As you can see, this table contains heading and subtitle, but it isn't a main problem. Here how I tried to parse it (all tries was in Python, maybe exist more suitable language):

  • module petl - doesn't work, coud not read +--------+--------+-------------------+
  • np.fromtxt or smth doesnt work too, because there's no array
  • module asciitable doesn't work,
asciitable.read("sample.txt",delimiter='|',guess=False,numpy=False, quotechar="'")
InconsistentTableError: Number of header columns (1) inconsistent with data columns (9) at data line 0
Header values: ['+----------+------------------------------------------------------------+---------------+-----------------+----------------+--------------------+-----------------------+']

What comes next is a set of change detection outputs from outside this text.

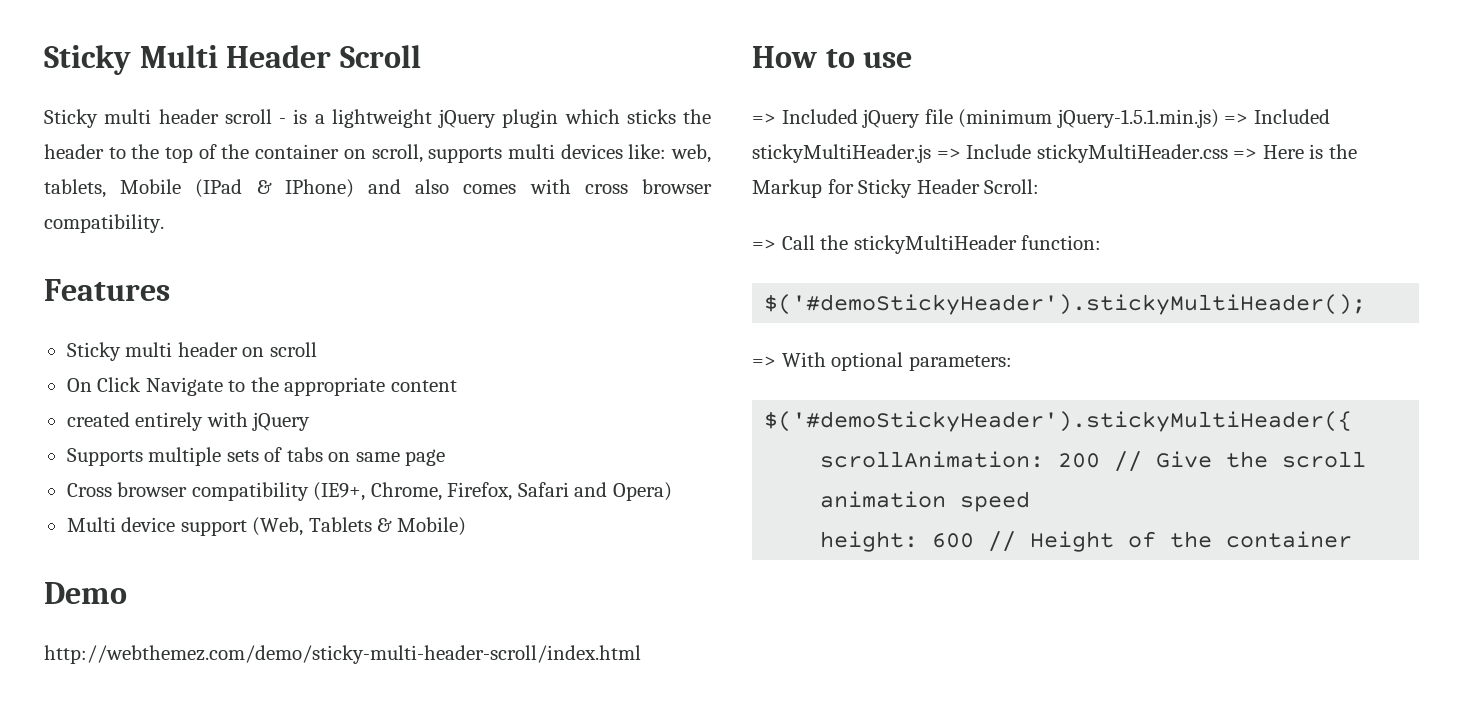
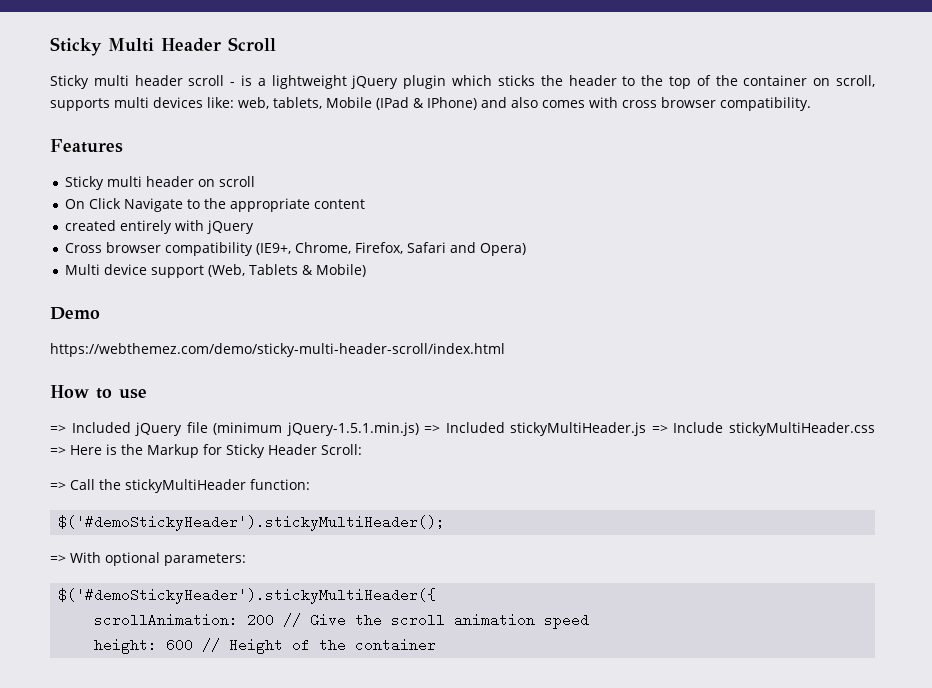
- Supports multiple sets of tabs on same page
- http://webthemez.com/demo/sticky-multi-header-scroll/index.html
+ https://webthemez.com/demo/sticky-multi-header-scroll/index.html

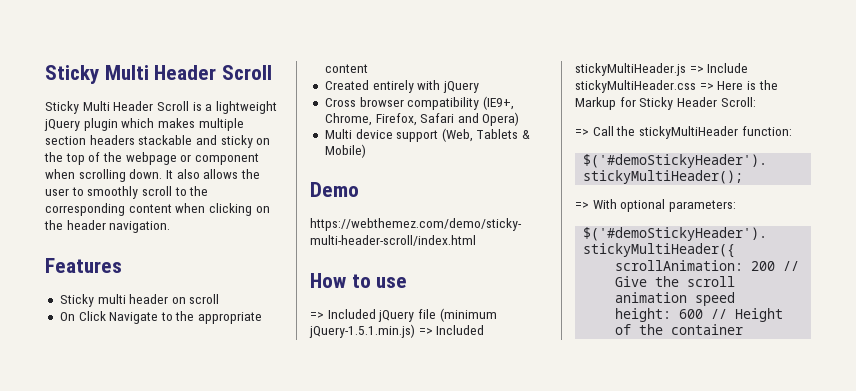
- Sticky multi header scroll - is a lightweight jQuery plugin which sticks the header to the top of the container on scroll, supports multi devices like: web, tablets, Mobile (IPad & IPhone) and also comes with cross browser compatibility.
+ Sticky Multi Header Scroll is a lightweight jQuery plugin which makes multiple section headers stackable and sticky on the top of the webpage or component when scrolling down. It also allows the user to smoothly scroll to the corresponding content when clicking on the header navigation.
- created entirely with jQuery
+ Created entirely with jQuery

and of course I tried all the combinations of parametrs

  • And yes, tried simple (but not) way and used regular expressions. But in case if "row" have more than 1 line there's too hard to catch all exceptions.
  • Also tried simple split, but it unhappy way too...

I heard about numpy substitute by 0 and 1, but its too hard with my table. Please help.


Solution

  • I think you could do this using python, with a few passes you can convert this into something that suits your needs.

    table_str = """
    +--------+--------+-------------------+
    |               Planets               |
    +--------+--------+-------------------+
    | Planet | R (km) | mass (x 10^29 kg) |
    +--------+--------+-------------------+
    |  Sun   | 696000 |    1989100000     |
    |(Solar) |        |                   |
    +--------+--------+-------------------+
    | Earth  |  6371  |      5973.6       |
    +--------+--------+-------------------+
    |  Moon  |  1737  |       73.5        |
    +--------+--------+-------------------+
    |  Mars  |  3390  |      641.85       |
    +--------+--------+-------------------+
    """
    
    table_list = [
        [item.strip() for item in line.split('|') if item]  # maintain the number of columns in rows.
        for line in table_str.strip().split('\n')
        if '+-' not in line  # discard +-
    ]
    
    column_count = len(table_list[1])
    row_idx_to_remove = list()
    for row_idx, row in enumerate(table_list[2:], start=2):
        if any(not c for c in row):  # A multiline column entry
            row_idx_to_remove.append(row_idx)
            for col_idx, col in enumerate(table_list[row_idx - 1]):
                table_list[row_idx - 1][col_idx] += row[col_idx]
    
    # Remove the rows that have already been merged into previous ones.
    for idx in row_idx_to_remove:
        del table_list[idx]
    
    table_dict = {'Name': table_list[0][0], 'Column Names': table_list[1], 'Rows': table_list[2:]}
    
    print(table_dict)
    print(table_list)
    

    Output:

    {'Name': 'Planets', 'Column Names': ['Planet', 'R (km)', 'mass (x 10^29 kg)'], 'Rows': [['Sun(Solar)', '696000', '1989100000'], ['Earth', '6371', '5973.6'], ['Moon', '1737', '73.5'], ['Mars', '3390', '641.85']]}
    [['Planets'], ['Planet', 'R (km)', 'mass (x 10^29 kg)'], ['Sun(Solar)', '696000', '1989100000'], ['Earth', '6371', '5973.6'], ['Moon', '1737', '73.5'], ['Mars', '3390', '641.85']]
    

    This implementation does not handle empty columns in rows nor does it handle the case where every column in a row has more than one line.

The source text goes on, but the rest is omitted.